What is the historical case for inaction?
Worked example: Action vs inaction during 2020 COVID crash
Two investors with ₹10 lakh portfolios in Nifty 500 index funds on January 1, 2020:
Investor A (action bias):
- February 2020: Markets fall 10%, sells half (₹4 lakh remains after selling at lower price)

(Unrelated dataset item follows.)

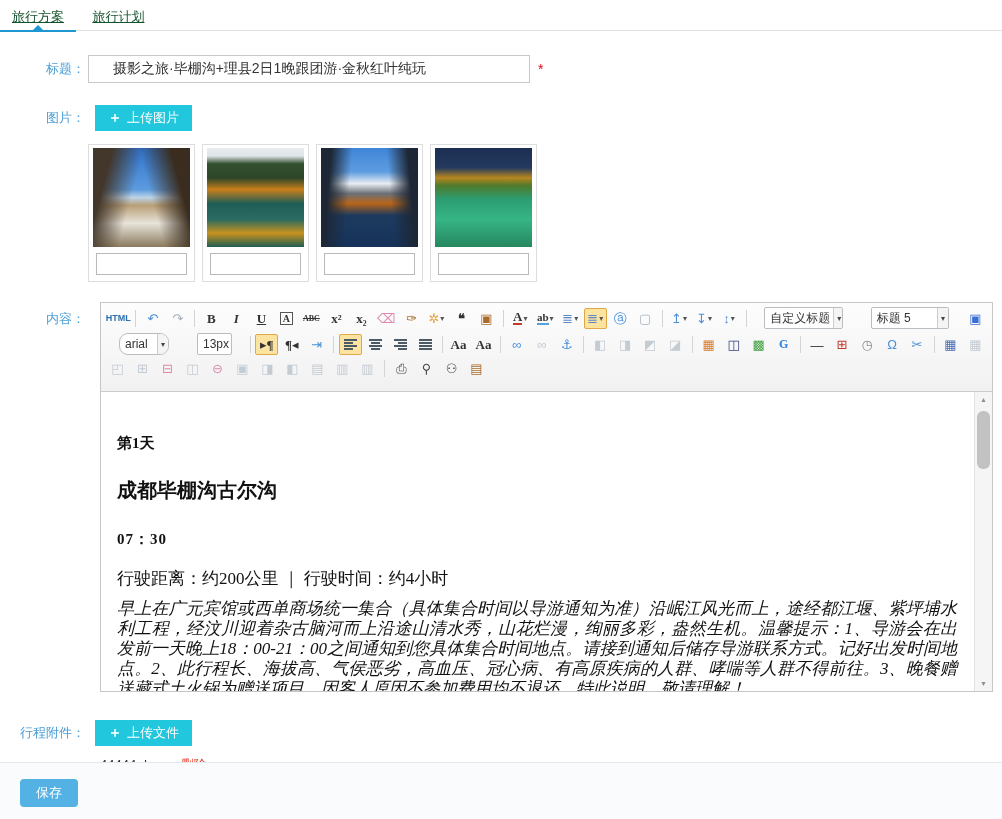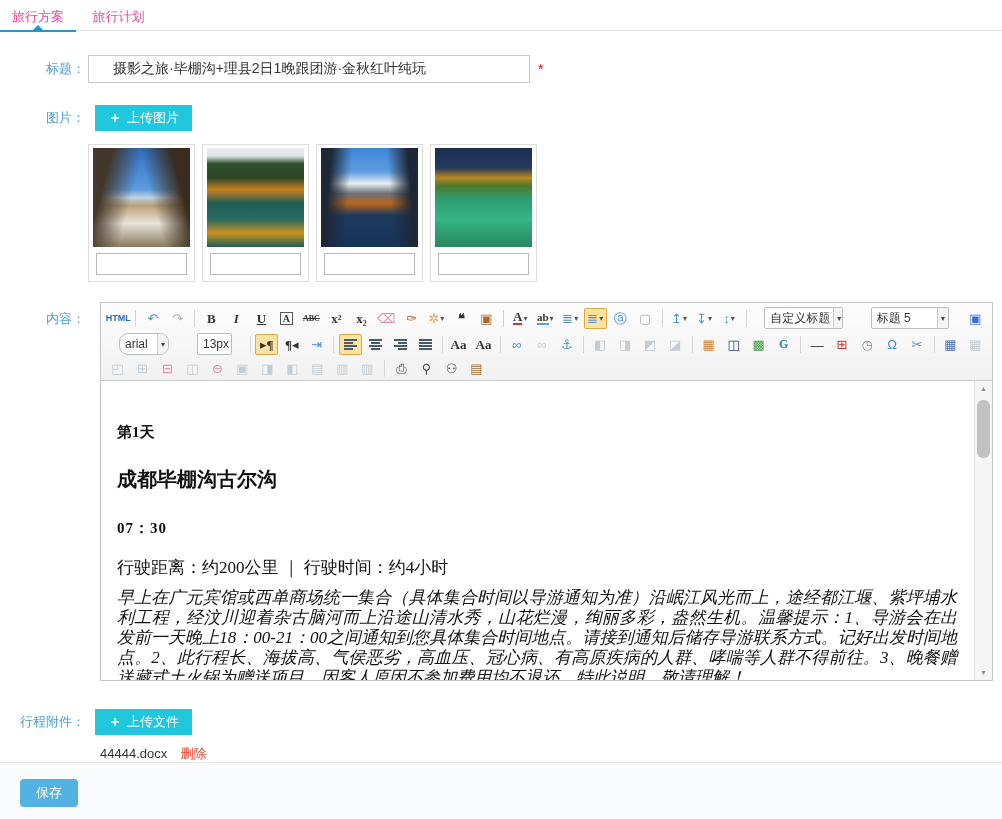"旅行方案" .tab { color: #ec4899 -> #14532d; text-decoration: none -> underline }
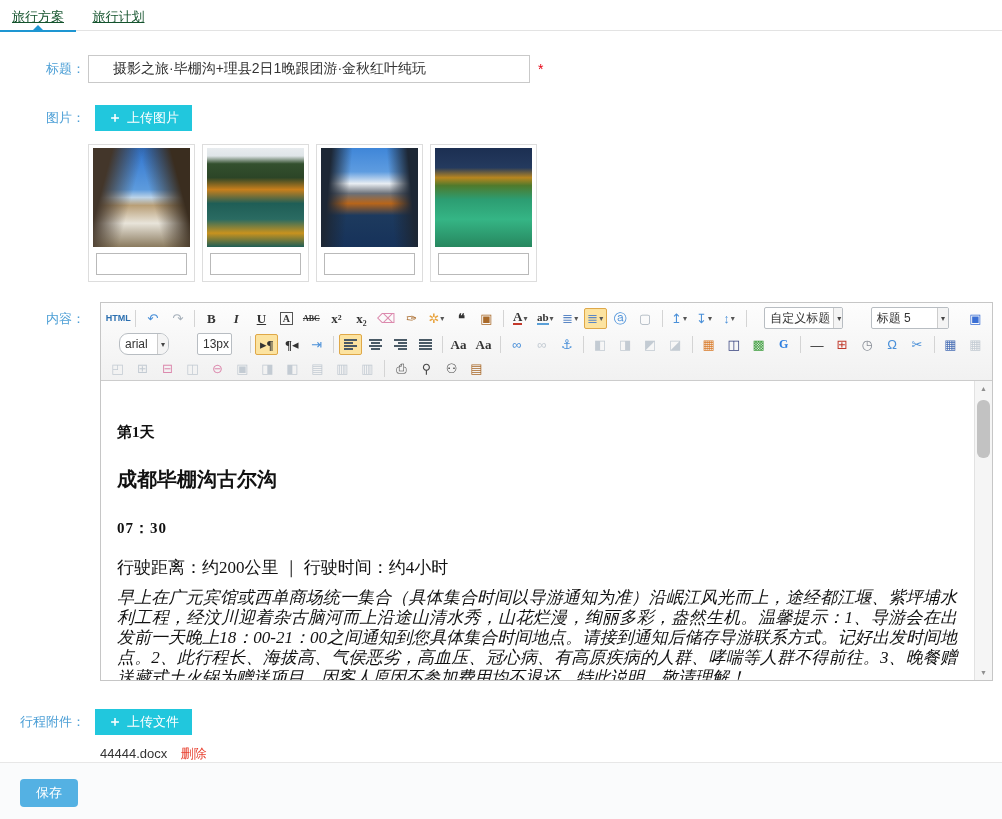"HTML" .toolbar { padding: 2px 4px 0 -> 2px 4px 11px }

- March 2020: Markets fall another 25%, sells remaining (₹1.8 lakh in cash after total selldown)
- August 2020: Markets recovered to pre-crisis levels, investor watches from sidelines
- December 2020: Re-enters with ₹1.8 lakh after markets are up 30% from March lows
- December 2024 portfolio value: approximately ₹4–4.5 lakh
Investor B (inaction):
- Held through all volatility, no changes to portfolio
- December 2024 portfolio value: approximately ₹16–18 lakh
The difference: ~₹12–14 lakh on the same starting capital, driven entirely by Investor A's "active management" during volatility.
This pattern has repeated in every major Indian market correction (2008, 2011, 2015, 2018, 2020, 2022). Retail outflow data consistently shows the highest selling occurs at or near market lows.
Why is doing nothing so psychologically hard?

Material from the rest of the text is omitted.